As the canvas-clad trio, now entirely restored to good humor, lumbered off down the road under the shepherding care of the trooper, I turned to the lieutenant with a question or two.

‘ Why did you threaten to come down so hard on the giant?’

‘Because he lied and tried to escape us; to show him that we were perfectly willing and ready to take our case to court if he desired it; to show that we will fight if they drive us to it; to remind them that we present no charge that we cannot sustain.’

‘Why were you so easy with them all in the end?’

‘Because these three, as it happens, are not really bad men, and the penalty we asked was severe enough for them.’

‘Why did you keep the woman entirely out of the matter? Was n’t she equally guilty with the rest? And you never even spoke of her!'

The lieutenant’s face took on a look of patient martyrdom.

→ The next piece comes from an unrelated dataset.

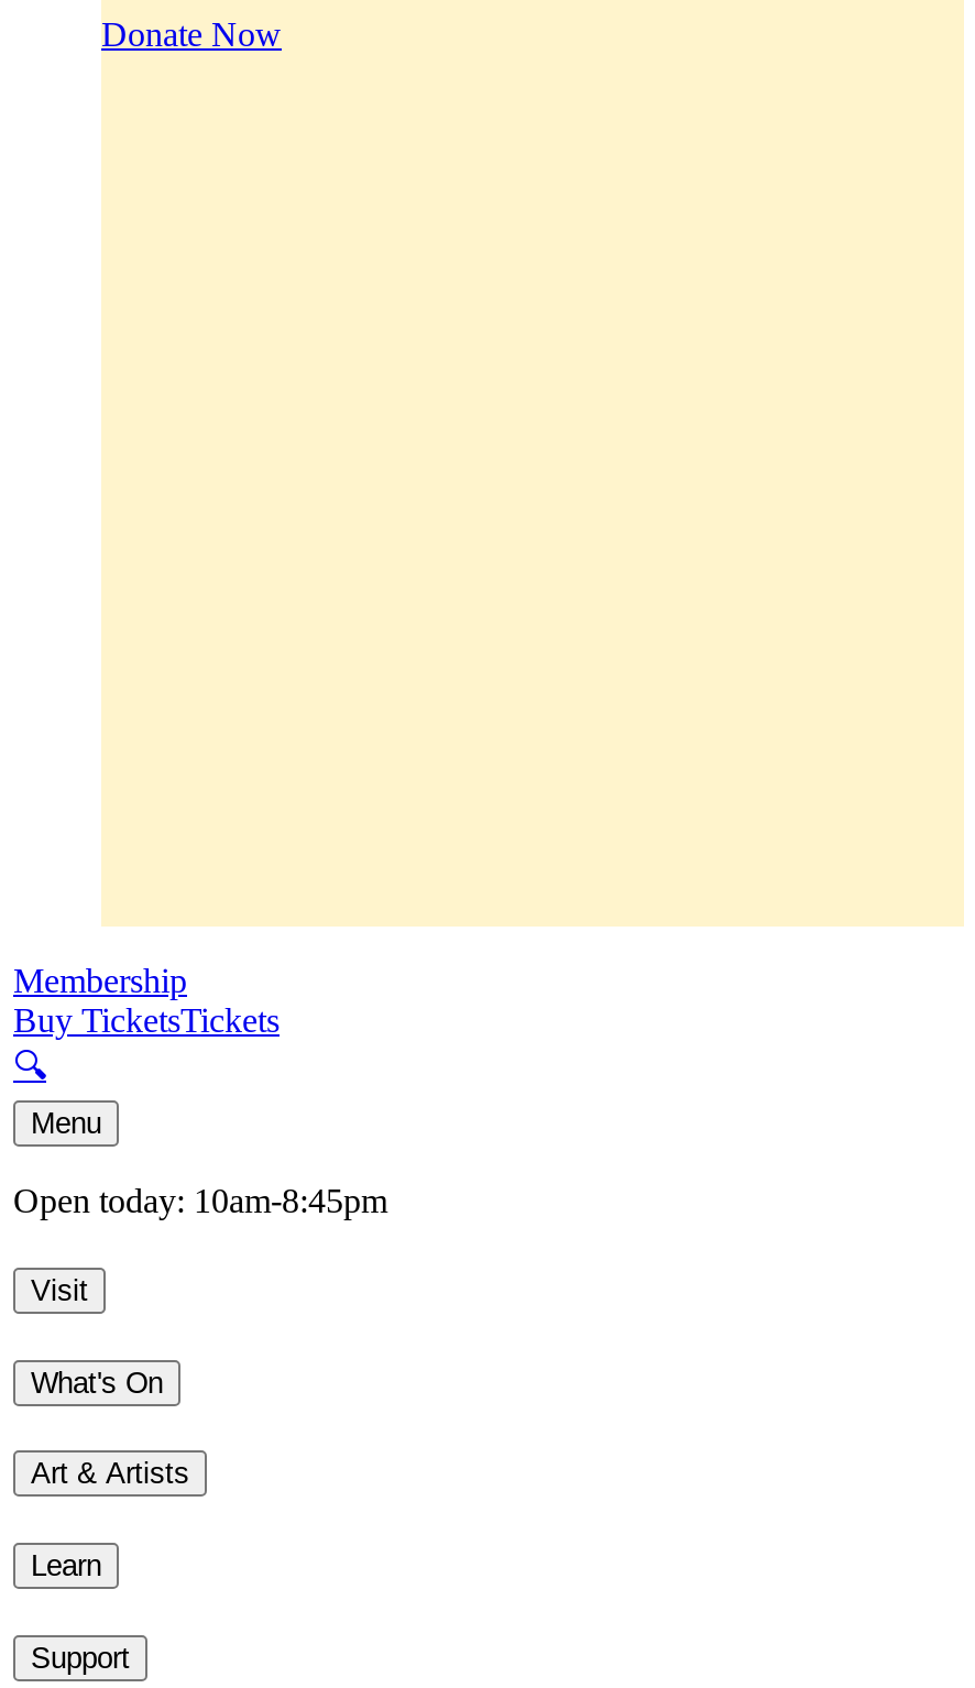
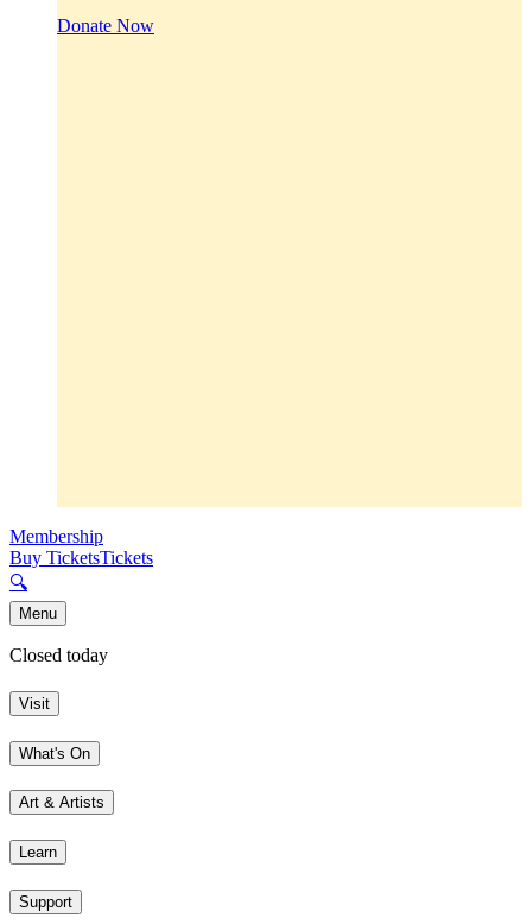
[13,1182,387,1220] Open today: 10am-8:45pm -> [9,645,108,665] Closed today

‘Yes,’ said he, ‘I’ll answer that, too. It’s like this: we figure that you should spare the women wherever it’s possible; and that you can use sense. One in a family is enough to strike. You need n’t rub it in.’

Later, down at barracks, he took from his desk a sheaf of manuscript, the first examination papers of the newest probation men. The lieutenant had framed the questions himself, to test the calibre of his lads.

‘Look here,’ he said, singling out a sheet, ‘perhaps this will help.’

Under the typewritten question: ‘What are the first essentials required of an officer of the Pennsylvania State Police Force?’ stood the following words, in the loose, boyish script of the fledgling recruit: ‘To know the law exactly. To do your whole duty and do it quick. To be gentle and courteous always. And never take any one’s bluff.’